Of the 10 report “highlights”, five are environment related, showing the importance of environmental (and cost-efficient) performance to Carlsberg. Carlsberg reports an improvement in absolute carbon emissions (12%), primarily due to the purchase of renewable energy offsets covering energy use in western Europe, but absolute increases in energy consumption, total solid waste and water discharge, while maintaining or reducing consumption versus intensity at 2011 levels. Carlsberg is increasing biogas use from wastewater discharge to supply renewable energy, but this remains at a relatively low level of 3.5% of thermal energy consumption (which is 75% of total energy consumption).

Water consumption is a key impact for the brewery sector, and Carlsberg claims its rate of 3.3hl of water to produce 1hl of beer to be the most efficient rate reported by a global brewer. Despite this, and a commitment to addressing water risks throughout the supply chain and detailed risk assessment in 2011, Carlsberg did not initiate activities in this area “due to reprioritisation of internal resources”. Disclosures relating to water impacts, in a company where almost half of water consumption is via its own boreholes or surface water, are surprisingly minimal.

A nice aspect of Carlsberg’s reporting is the end-to-end life analysis tool, which shows that the largest proportion of carbon emissions is in the area of packaging. A new cradle-to-cradle project is being undertaken, which will enable progress to be made in this area.

Limited disclosure

The Carlsberg report is nicely presented, carefully drafted, cleanly designed and well written. It’s a pleasant read. The basis for reporting is clearly stated, with 14 pages devoted to the GRI index, assurance, reporting principles, definitions, and a list of company sites. A further four pages cover performance data for the years 2010-2012. Carlsberg also discloses the number of complaints levelled against the company in the area of marketing communications – a trust-building inclusion – and in many cases, Carlsberg does not shy away from reporting that targets were not achieved or improvement plans postponed.

However, for this large company, on its fourth round of reporting, is a self-declared C level report which discloses fully against only nine GRI-based performance indicators (actually, not enough for the required C level minimum) truly any sort of stretch? One page on responsible sourcing, for example, (and a short review of barley purchasing programmes) barely covers the vast implications for sustainable agriculture, human rights in the supply chain and supplier compliance advances that we might expect of a company such as this.

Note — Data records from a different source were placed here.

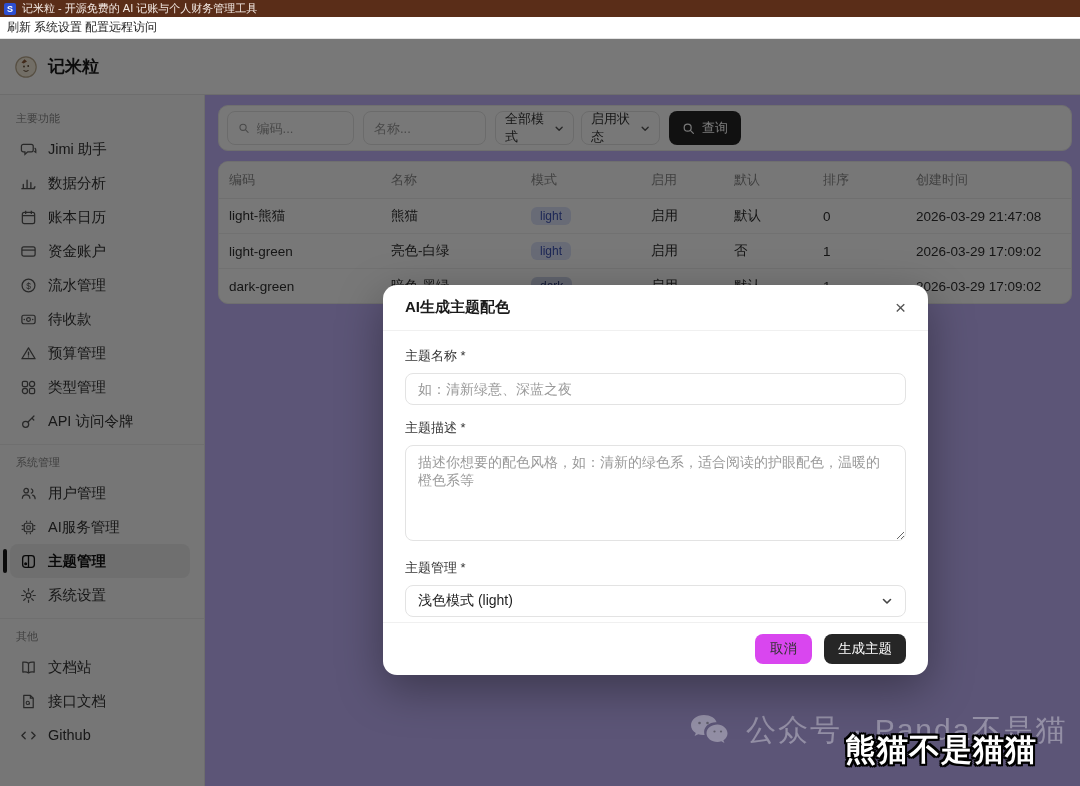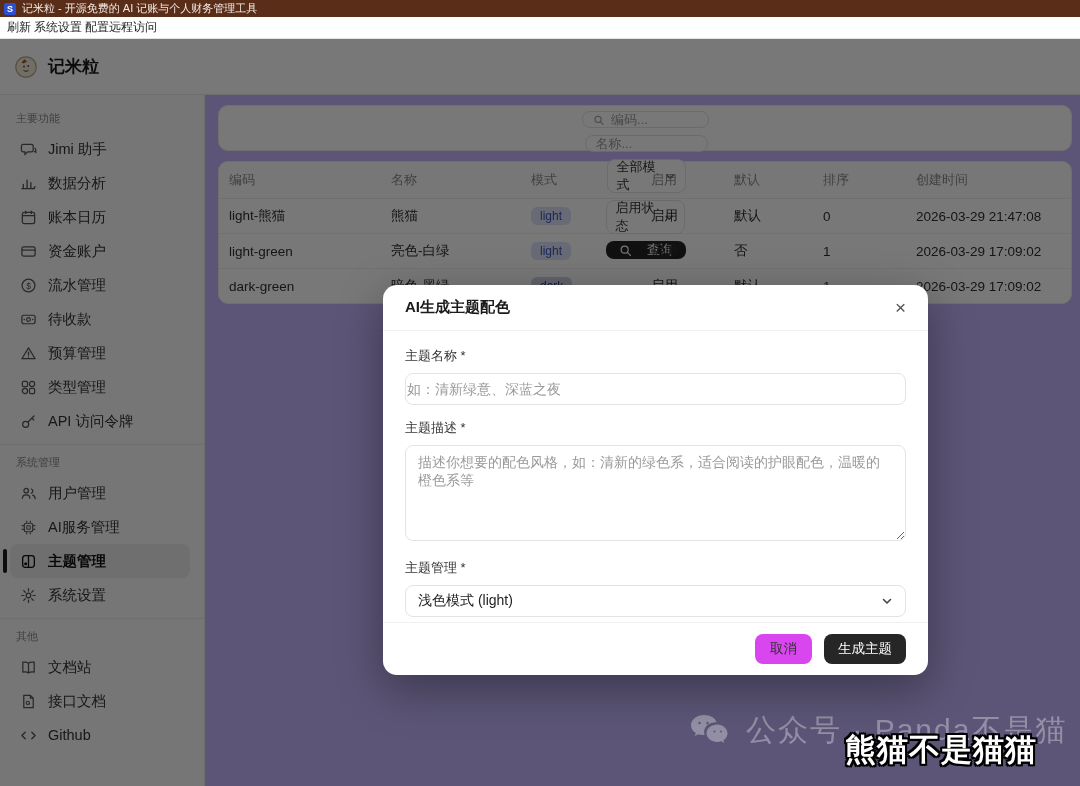--- a/index.html
+++ b/index.html
@@ -36,34 +36,34 @@
     font-size:14.5px; cursor:pointer; }
   .nav-item .icon { width:17px; height:17px; color:#555; flex:0 0 17px; }
   .nav-item.active { background:#ececec; font-weight:bold; color:#111; }
   .nav-item.active .icon { color:#111; }
   .nav-item.active::before { content:""; position:absolute; left:-7px; top:5px; bottom:5px;
     width:3.5px; border-radius:3px; background:#1a1a1a; }
 
   
   .content { flex:1; padding:10px 8px 0 13px; }
   .filter-card { background:#fff; border:1px solid #ececec; border-radius:10px;
-    padding:5px 8px; display:flex; gap:7px; align-items:center; height:46px;flex-direction:column; }
+    padding:5px 8px; display:flex; gap:7px; align-items:flex-start; height:46px; }
   .filter-input { display:flex; align-items:center; gap:7px; height:34px;
     border:1px solid #e4e4e4; border-radius:8px; padding:0 10px; background:#fff; }
   .filter-input .icon { width:14px; height:14px; color:#9b9b9b; }
   .filter-input input { border:none; outline:none; width:100%; font-size:13px;
     font-family:"Liberation Sans", sans-serif; color:#333; background:transparent; }
   .filter-input input::placeholder { color:#9b9b9b; }
   .w-code { width:127px; } .w-name { width:123px; margin-left:2px; }
   .filter-select { width:79px; height:34px; border:1px solid #e4e4e4; border-radius:8px;
     display:flex; align-items:center; justify-content:space-between; padding:0 9px;
     font-size:13px; color:#333; background:#fff; cursor:pointer; }
   .filter-select .icon { width:11px; height:11px; color:#555; }
   .query-btn { height:34px; padding:0 13px; margin-left:2px; background:#262626; color:#fff;
-    border:none; border-radius:8px; display:flex; align-items:center; gap:15px;
+    border:none; border-radius:8px; display:flex; align-items:center; gap:7px;
     font-size:13px; font-family:"Liberation Sans", sans-serif; cursor:pointer; }
   .query-btn .icon { width:13px; height:13px; color:#fff; }
 
   .table-card { margin-top:10px; background:#fff; border:1px solid #ececec;
     border-radius:10px; overflow:hidden; }
   table.data-table { width:100%; border-collapse:collapse; table-layout:fixed; }
   .data-table th { text-align:left; font-weight:normal; font-size:13px; color:#8a8a8a;
     padding:9px 10px; border-bottom:1px solid #ececec; background:#fcfcfc; }
   .data-table td { font-size:13.5px; color:#2f2f2f; padding:8px 10px;
     border-bottom:1px solid #f1f1f1; }
@@ -81,21 +81,21 @@
     background:#fff; border-radius:14px; box-shadow:0 14px 45px rgba(0,0,0,0.35);
     z-index:100; display:flex; flex-direction:column; }
   .modal-header { height:46px; display:flex; align-items:center; justify-content:space-between;
     padding:0 22px; border-bottom:1px solid #f0f0f0; flex:0 0 46px; }
   .modal-title { font-size:15px; font-weight:bold; color:#1a1a1a; }
   .modal-close { font-size:19px; color:#555; background:none; border:none; cursor:pointer;
     line-height:1; font-family:"Liberation Sans", sans-serif; }
   .modal-body { padding:16px 22px 0; flex:1; }
   .form-label { font-size:13px; color:#333; margin-bottom:8px; }
   .form-input { width:100%; height:32px; border:1px solid #e3e3e3; border-radius:8px;
-    padding:0 1px; font-size:14px; color:#333; outline:none;
+    padding:0 12px; font-size:14px; color:#333; outline:none;
     font-family:"Liberation Sans", sans-serif; }
   .form-input::placeholder, .form-textarea::placeholder { color:#9a9a9a; }
   .form-textarea { width:100%; height:96px; border:1px solid #e3e3e3; border-radius:8px;
     padding:8px 12px; font-size:14px; color:#333; outline:none; resize:vertical;
     font-family:"Liberation Sans", sans-serif; }
   .field-gap { height:14px; }
   .select-field { width:100%; height:32px; border:1px solid #e3e3e3; border-radius:8px;
     display:flex; align-items:center; justify-content:space-between; padding:0 12px;
     font-size:14px; color:#222; cursor:pointer; background:#fff; }
   .select-field .icon { width:12px; height:12px; color:#444; }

Most of Carlsberg’s targets are soft targets, and many are still to be developed in 2013. The year appears to be a pivotal one in which new objectives will be established in many areas. Hopefully, this will also include more comprehensive reporting.

Snapshot

Follows GRI?            Yes, Application Level C+.

Assured?                    Yes, but limited.

Materiality analysis? Yes

Goals?                        Yes

Targets?                     Yes

Stakeholder input?    No

Seeks feedback?        Yes

Key strengths?           Clarity  

Chief weakness?        Lightweight treatment of responsible drinking.

Pleasant surprise?     Disclosure of complaints around marketing communications.

Elaine Cohen is a sustainability consultant and reporter at Beyond Business, and is a CSR blogger.